Block 45 was divided into regular lots, twenty in number, six being on each side of an alley twenty feet wide, running east and west through the said block, Main street being on the north and Laurel street in the. east of the said block, and.lot. number 1 being the east and north lot in the tier of lots, having the said Main street on the north, Laurel street on the east and the public alley on the south. See plat.

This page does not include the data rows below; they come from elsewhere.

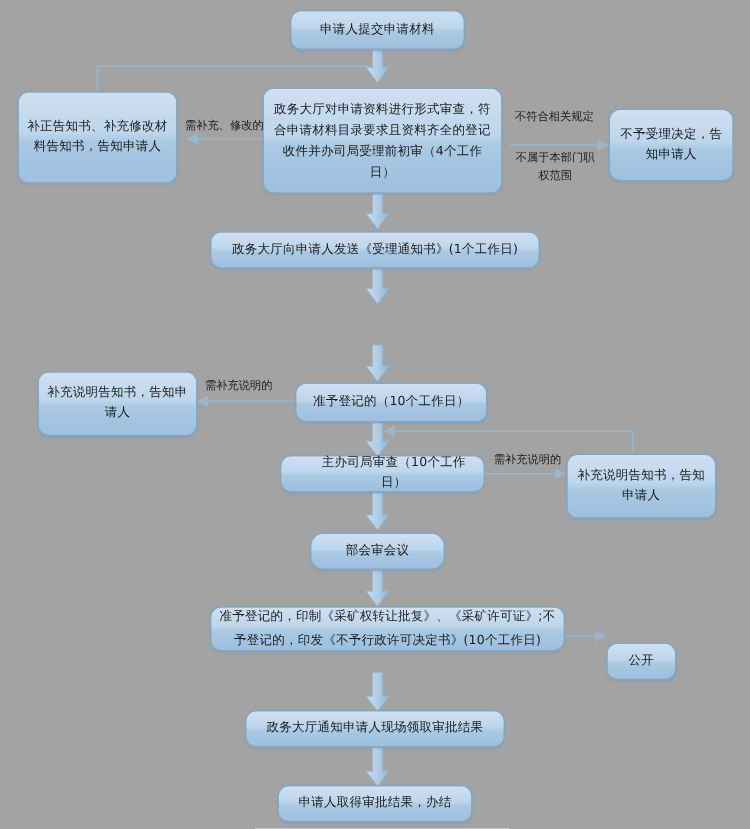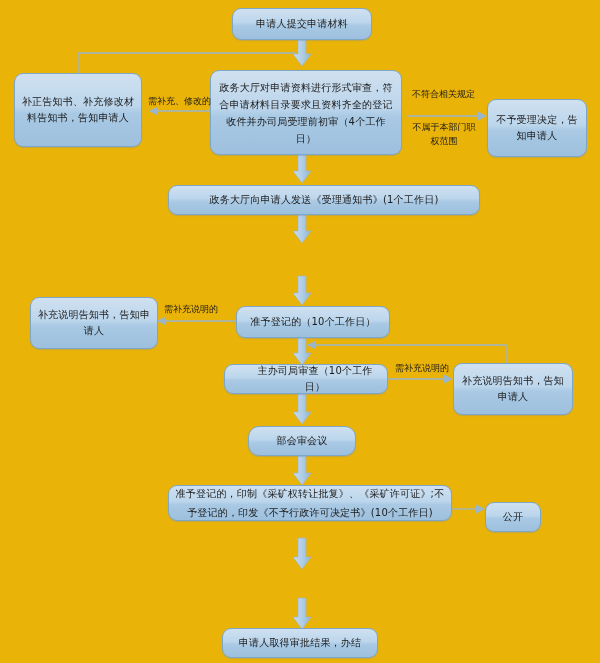--- a/index.html
+++ b/index.html
@@ -7,21 +7,21 @@
     padding: 0;
     background: #ffffff;
   }
   body {
     font-family: "DejaVu Sans", "Liberation Sans", sans-serif;
   }
   #chart {
     position: relative;
     width: 600px;
     height: 663px;
-    background: #eab308;
+    background: #a3a3a3;
     overflow: hidden;
   }
   svg.connectors {
     position: absolute;
     left: 0;
     top: 0;
     width: 600px;
     height: 663px;
     pointer-events: none;
   }
@@ -123,25 +123,25 @@
   </div>
 
   <div class="node" style="left:210px; top:70px; width:192px; height:85px; font-size:10px; line-height:17px;">
     <span>政务大厅对申请资料进行形式审查，符合申请材料目录要求且资料齐全的登记收件并办司局受理前初审（4个工作日）</span>
   </div>
 
   <div class="node" style="left:14px; top:73px; width:128px; height:74px;">
     <span>补正告知书、补充修改材料告知书，告知申请人</span>
   </div>
 
-  <div class="node" style="left:487px; top:87px; width:100px; height:58px;margin-top:12px;">
+  <div class="node" style="left:487px; top:87px; width:100px; height:58px;">
     <span>不予受理决定，告知申请人</span>
   </div>
 
-  <div class="node" style="left:168px; top:185px; width:312px; height:30px;">
+  <div class="node" style="left:168px; top:185px; width:264px; height:30px;">
     <span>政务大厅向申请人发送《受理通知书》(1个工作日)</span>
   </div>
 
 
   <div class="node" style="left:236px; top:306px; width:154px; height:32px;">
     <span>准予登记的（10个工作日）</span>
   </div>
 
   <div class="node" style="left:30px; top:297px; width:128px; height:52px;">
     <span>补充说明告知书，告知申请人</span>
@@ -156,24 +156,27 @@
   </div>
 
   <div class="node" style="left:248px; top:426px; width:108px; height:30px;border-radius:11px;">
     <span>部会审会议</span>
   </div>
 
   <div class="node" style="left:168px; top:485px; width:284px; height:36px; line-height:19px;">
     <span>准予登记的，印制《采矿权转让批复》、《采矿许可证》;不予登记的，印发《不予行政许可决定书》(10个工作日)</span>
   </div>
 
-  <div class="node" style="left:485px; top:502px; width:56px; height:30px;text-align:center;">
+  <div class="node" style="left:485px; top:514px; width:56px; height:30px;text-align:center;">
     <span>公开</span>
   </div>
 
+  <div class="node" style="left:196px; top:568px; width:208px; height:30px;">
+    <span>政务大厅通知申请人现场领取审批结果</span>
+  </div>
 
   <div class="node" style="left:222px; top:628px; width:156px; height:30px;">
     <span>申请人取得审批结果，办结</span>
   </div>
 
   <div class="edge-label" style="left:148px; top:95px;">
     <span>需补充、修改的</span>
   </div>
 
   <div class="edge-label" style="left:412px; top:88px;">

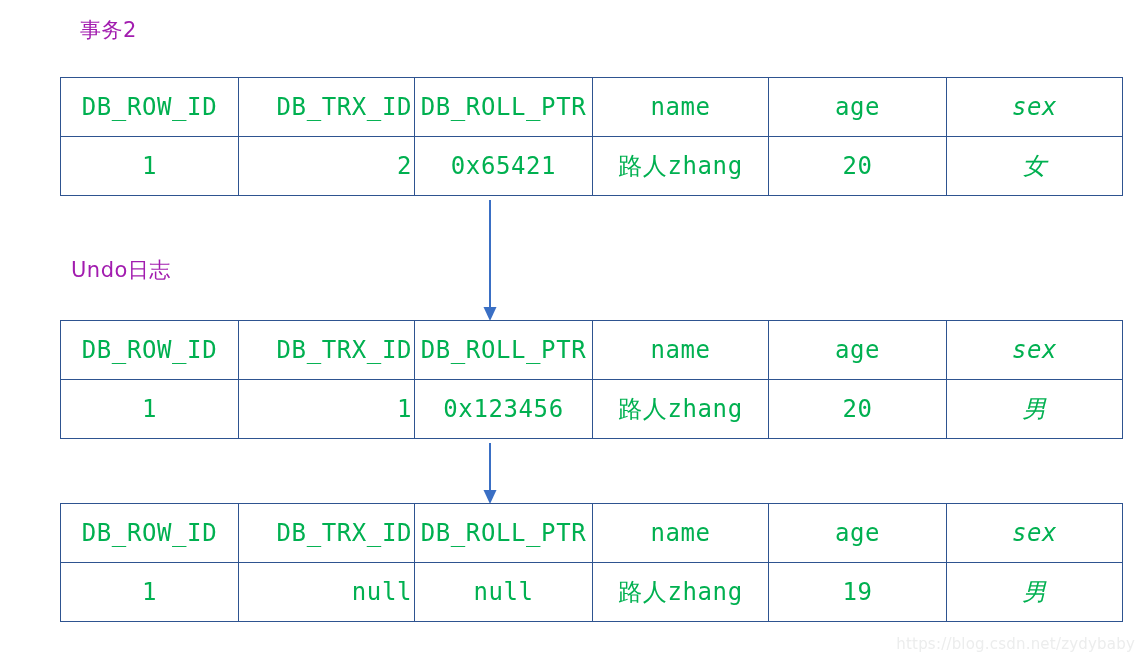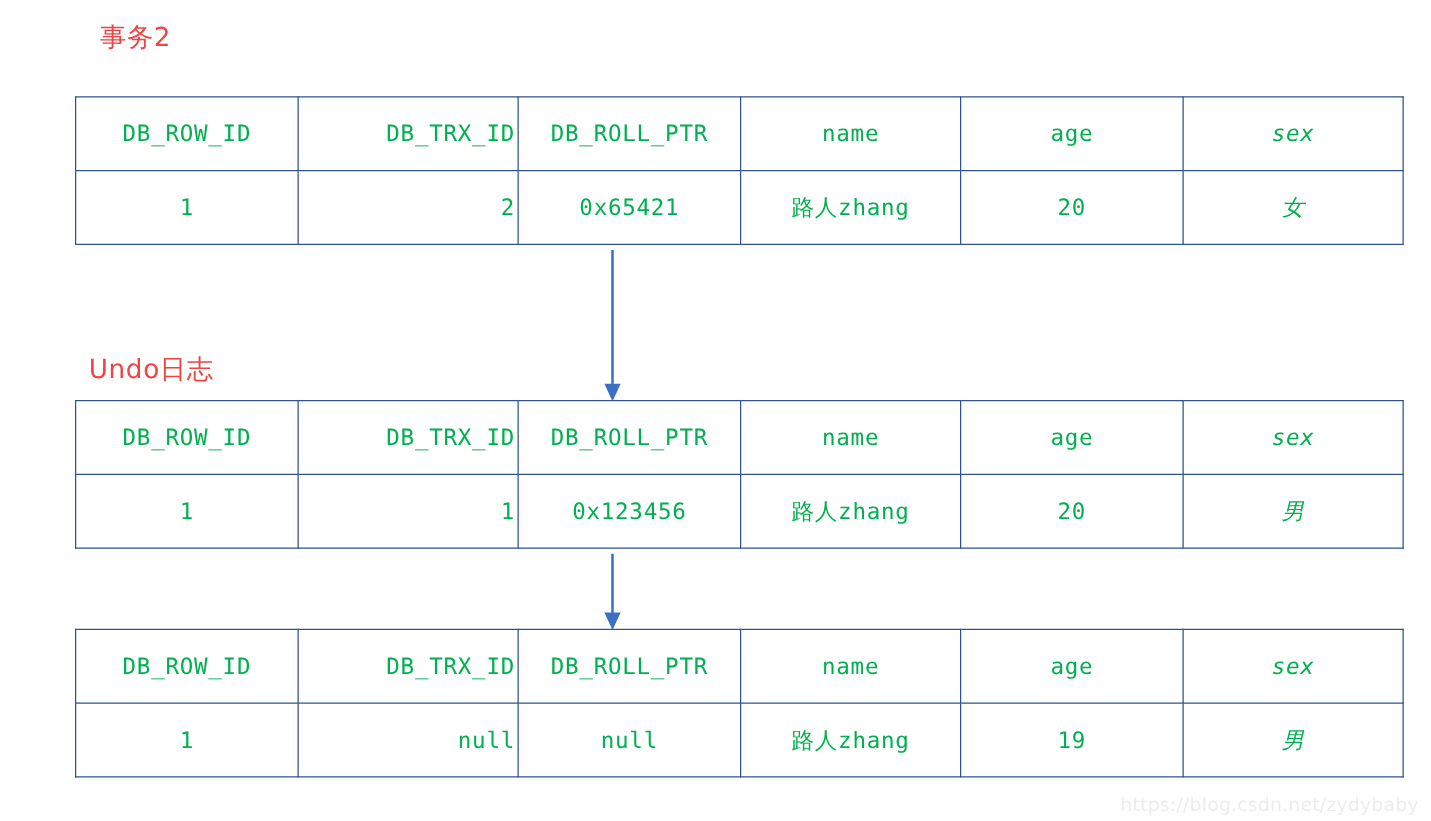--- a/index.html
+++ b/index.html
@@ -11,50 +11,50 @@
     width: 1145px;
     height: 657px;
     position: relative;
     overflow: hidden;
     font-family: "DejaVu Sans Mono", monospace;
   }
 
   
   .section-label {
     position: absolute;
-    color: #ef4444;
+    color: #a21caf;
     font-family: "DejaVu Sans", sans-serif;
     font-size: 21px;
     font-weight: 400;
     letter-spacing: 0.5px;
     white-space: nowrap;
   }
   #label-transaction { left: 80px; top: 16px; }
-  #label-undo-log    { left: 71px; top: 256px; margin-top: 25px; }
+  #label-undo-log    { left: 71px; top: 256px; }
 
   
   .mvcc-table {
     position: absolute;
     left: 60px;
     width: 1032px;
     border-collapse: collapse;
     table-layout: fixed;
   }
   #table-current  { top: 77px; }
   #table-undo-1   { top: 320px; }
   #table-undo-2   { top: 503px; }
 
   .mvcc-table td {
     border: 1.6px solid #2e5390;
     height: 58px;
     text-align: center;
     vertical-align: middle;
     color: #00b050;
     font-family: "DejaVu Sans Mono", monospace;
-    font-size: 18px;
+    font-size: 24px;
     letter-spacing: 0.6px;
     padding: 0 2px;
     white-space: nowrap;
   }
   .mvcc-table .col-rowid   { width: 173px; }
   .mvcc-table .col-trxid   { width: 171px; text-align: right; }
   .mvcc-table .col-rollptr { width: 173px; text-align: center; }
   .mvcc-table .col-name    { width: 171px; }
   .mvcc-table .col-age     { width: 173px; }
   .mvcc-table .col-sex     { width: 171px; font-style: italic; }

Samuel Wilson died seized of record of the thirty-six feet, three inches, fronting on Main street, adjoining the Morrison-Wentworth Bank building and running back, the east twenty feet, eighty feet, and the west sixteen feet three inches, one hundred and forty feet to the alley in the center of the block and a strip five feet in width and twenty feet long lying between the Mitchell property and Morrison-Wentworth Bank building. His estate was duly partitioned and all of the last above described tracts or parcels were assigned to his widow, Mrs. Jane H. Wilson, in fee.
In March, 1887, she conveyed all this land to William and David Smith, by warranty deed. .In the succeeding April, David and William Smith conveyed the east half of the front on Main street to S. Gk Wentworth and William Morrison by warranty deed, and included the five feet between the bank and the Mitchell sixty feet on Laurel street, and a strip eight feet wide back to the alley and adjoining the Mitchell lots on the west, with right to passage in the stairway leading up to the building in the rear and reserving the right to use, occupancy and right of ingress and egress over the passway of five feet in the rear of the bank, and the continuation of said line to west line of said property conveyed. In October, 1887, Wentworth and Morrison conveyed the last described tracts by the same description by warranty deed to Ed Mark, reserving a right of way over the strip of five’ feet.
In 1891 the defendants Ed. and Herman Mark bought the west half of the lots fronting on Main street and adjoining the last described tract and all the remainder of the Samuel Wilson tract. Defendants
After the purchase by Caroline Mitchell, as before said, she sold off of the north end of lot 2 a strip twenty feet on Laurel street running back forty feet. On this ground Klug erected a two story brick building running back about twenty-five feet, leaving a small yard in the rear, which was fenced, having two gates, one to the north opening into what is claimed as the five foot alley; one to the south, opening into the lot between this building and the blacksmith shop, out of which there was another gate opening onto Laurel street. Klug, if he desired a side entrance, instead of leaving one out of his own property, covered the entire frontage with his building, the lower part of which was used as a shop, with a stairway running to the second story, which was used as a residence.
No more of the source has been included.